How to build and run Docker container images for GPU-accelerated applications

2

Why using NVIDIA Docker can simplify the deployment of GPU applications

3

When to utilize NVIDIA DIGITS for deep learning training

Key Questions Answered

How can Docker be used for GPU-accelerated applications?
Docker can be used for GPU-accelerated applications by utilizing NVIDIA's open-source utilities that allow seamless containerization and deployment of these applications on any GPU-enabled infrastructure. This means that developers can run their applications in isolated environments without needing to modify them.
What is NVIDIA DIGITS and how is it related to Docker?
NVIDIA DIGITS is an interactive deep learning GPU training system that can be installed using NVIDIA Docker containers. This integration allows users to leverage GPU acceleration for training deep learning models effectively within a containerized environment.
What are the benefits of using NVIDIA Docker?
The benefits of using NVIDIA Docker include the ability to access NVIDIA GPUs within containers, simplifying the deployment of GPU-accelerated applications, and ensuring that applications run consistently across different environments without modifications.

Technologies & Tools

Some links below are affiliate links.
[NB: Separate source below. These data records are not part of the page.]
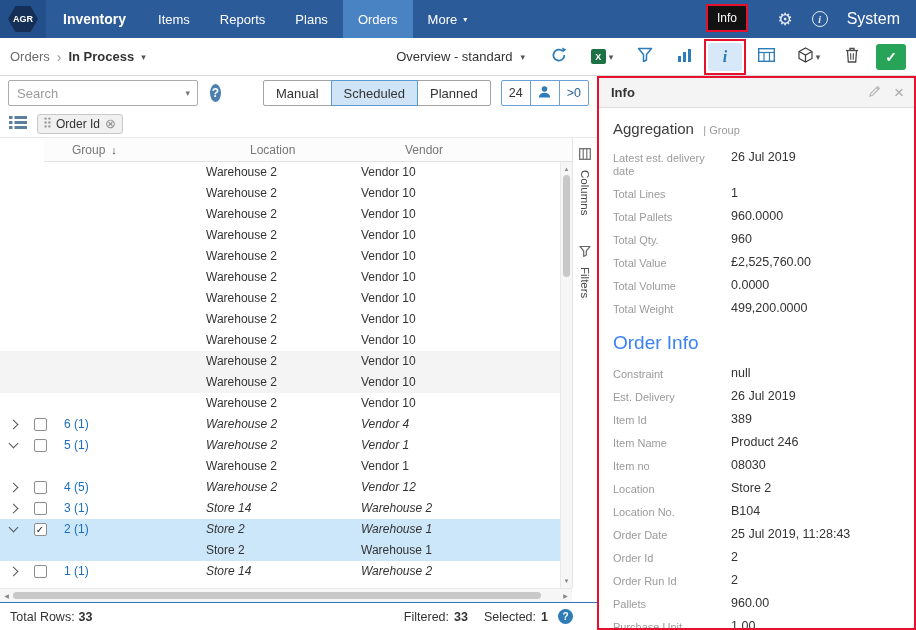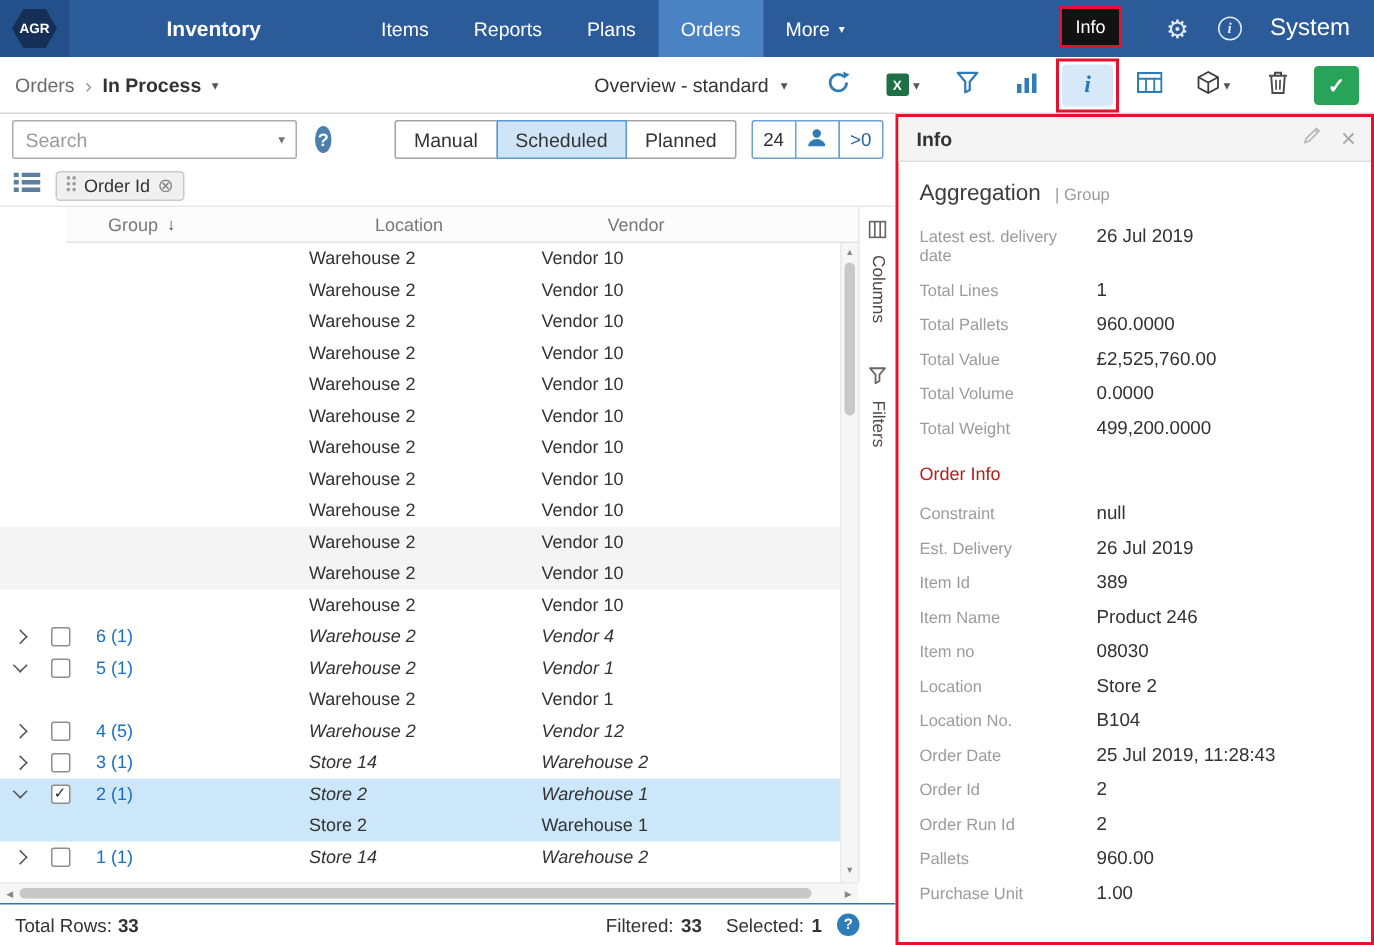"AGR" .topnav { gap: 48px -> none }
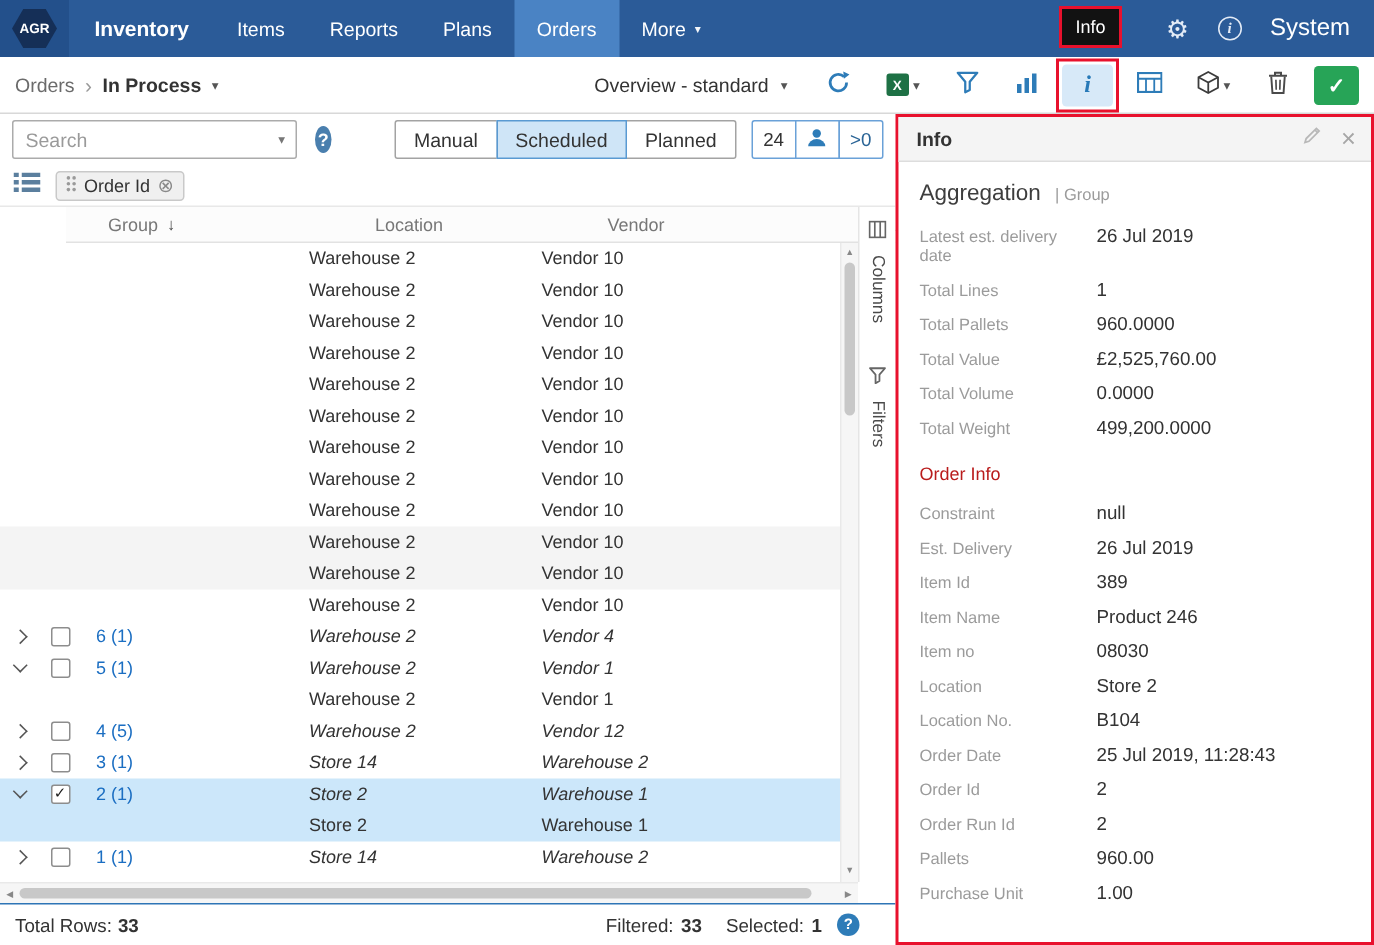"Total Qty." div.frow { html: none -> <div> <div>Total Qty.</div> <div>960</div> </div> }
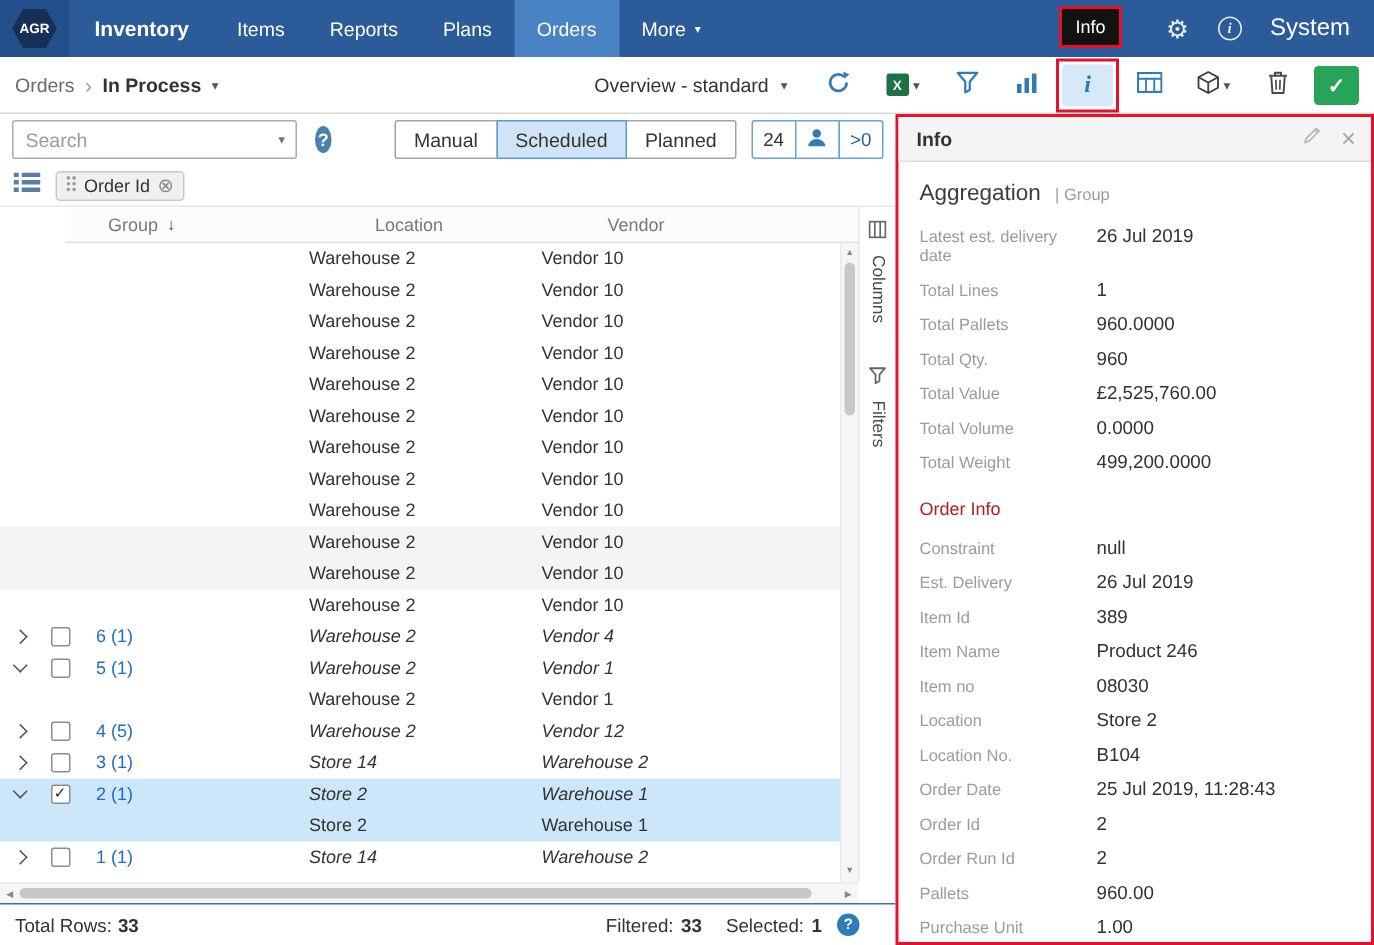"Order Info" .ip-sec2 { color: #b91c1c -> #3b82f6; font-size: 12px -> 19px }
We may earn a commission if you make a purchase.

Containerization
Docker
Used as the leading platform for containerizing GPU-accelerated applications.
Deep Learning
Nvidia Digits
An interactive GPU training system that can be installed using NVIDIA Docker containers.
Parallel Computing
Cuda
A parallel computing platform and application programming interface model that can be easily integrated into Docker images.

Key Actionable Insights

1
Utilize NVIDIA Docker to streamline the deployment of GPU-accelerated applications in your projects.
This approach allows for easier management of application dependencies and ensures that your applications can run on any compatible infrastructure without the need for modifications.
2
Explore the NVIDIA Docker repository on GitHub for resources and examples.
The repository provides valuable documentation and sample code that can help you quickly get started with building and running GPU-accelerated Docker containers.
3
Consider using NVIDIA DIGITS for your deep learning training needs.
DIGITS provides an interactive platform that simplifies the training of deep learning models, making it easier to leverage GPU acceleration through Docker containers.

Common Pitfalls

1
Failing to properly configure Docker images for GPU access can lead to performance issues.
Ensure that your Docker images are built with the necessary NVIDIA drivers and libraries to fully utilize GPU capabilities, as improper configuration can hinder application performance.